§ Try it: Wherever "debit" occurs in the entries, copy the line that holds it.

Collected data
__________
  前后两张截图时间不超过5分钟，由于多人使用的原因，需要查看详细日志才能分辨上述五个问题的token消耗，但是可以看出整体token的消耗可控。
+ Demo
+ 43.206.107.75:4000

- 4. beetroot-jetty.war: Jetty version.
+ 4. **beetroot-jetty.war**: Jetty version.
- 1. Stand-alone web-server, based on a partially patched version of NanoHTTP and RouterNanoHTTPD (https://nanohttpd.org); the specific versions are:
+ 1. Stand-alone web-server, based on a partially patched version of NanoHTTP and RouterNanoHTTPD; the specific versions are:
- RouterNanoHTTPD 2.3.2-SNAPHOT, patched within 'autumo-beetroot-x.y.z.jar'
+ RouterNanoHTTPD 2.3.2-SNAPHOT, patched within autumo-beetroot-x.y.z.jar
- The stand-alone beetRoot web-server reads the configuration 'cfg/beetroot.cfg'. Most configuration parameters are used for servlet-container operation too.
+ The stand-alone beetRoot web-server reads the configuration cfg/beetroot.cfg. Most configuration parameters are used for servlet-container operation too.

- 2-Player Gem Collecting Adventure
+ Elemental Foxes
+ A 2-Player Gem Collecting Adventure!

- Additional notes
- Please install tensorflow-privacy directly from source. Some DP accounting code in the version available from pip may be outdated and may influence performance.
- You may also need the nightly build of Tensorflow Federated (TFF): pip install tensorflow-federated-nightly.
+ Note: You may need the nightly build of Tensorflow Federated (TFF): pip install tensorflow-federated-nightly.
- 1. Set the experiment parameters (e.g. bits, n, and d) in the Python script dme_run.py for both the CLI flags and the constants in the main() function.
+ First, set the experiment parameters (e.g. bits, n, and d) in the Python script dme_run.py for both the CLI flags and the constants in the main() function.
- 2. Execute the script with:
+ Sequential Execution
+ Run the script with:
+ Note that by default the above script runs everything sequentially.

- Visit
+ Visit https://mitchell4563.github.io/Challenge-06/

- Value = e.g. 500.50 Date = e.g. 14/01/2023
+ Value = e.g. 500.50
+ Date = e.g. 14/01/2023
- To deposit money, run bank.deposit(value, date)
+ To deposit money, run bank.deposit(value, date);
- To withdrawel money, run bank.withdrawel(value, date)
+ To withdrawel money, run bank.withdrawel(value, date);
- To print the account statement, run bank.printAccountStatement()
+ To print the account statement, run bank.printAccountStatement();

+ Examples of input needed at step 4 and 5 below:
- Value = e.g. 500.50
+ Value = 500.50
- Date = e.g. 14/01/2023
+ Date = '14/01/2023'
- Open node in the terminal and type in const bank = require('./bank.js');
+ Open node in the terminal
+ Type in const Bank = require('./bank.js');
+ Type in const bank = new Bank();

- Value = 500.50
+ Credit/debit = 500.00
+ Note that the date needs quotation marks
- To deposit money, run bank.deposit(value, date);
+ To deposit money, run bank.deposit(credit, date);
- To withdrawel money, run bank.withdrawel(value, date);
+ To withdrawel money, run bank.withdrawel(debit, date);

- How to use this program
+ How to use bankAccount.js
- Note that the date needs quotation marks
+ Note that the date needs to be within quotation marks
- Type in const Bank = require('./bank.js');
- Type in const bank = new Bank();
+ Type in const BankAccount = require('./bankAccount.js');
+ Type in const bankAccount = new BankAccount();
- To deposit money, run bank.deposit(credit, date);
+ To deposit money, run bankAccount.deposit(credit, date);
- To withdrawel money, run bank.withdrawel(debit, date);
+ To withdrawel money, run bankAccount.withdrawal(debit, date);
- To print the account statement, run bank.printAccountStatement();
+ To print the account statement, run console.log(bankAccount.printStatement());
__________
§ Task result:
+ Credit/debit = 500.00
+ To withdrawel money, run bank.withdrawel(debit, date);
- To withdrawel money, run bank.withdrawel(debit, date);
+ To withdrawel money, run bankAccount.withdrawal(debit, date);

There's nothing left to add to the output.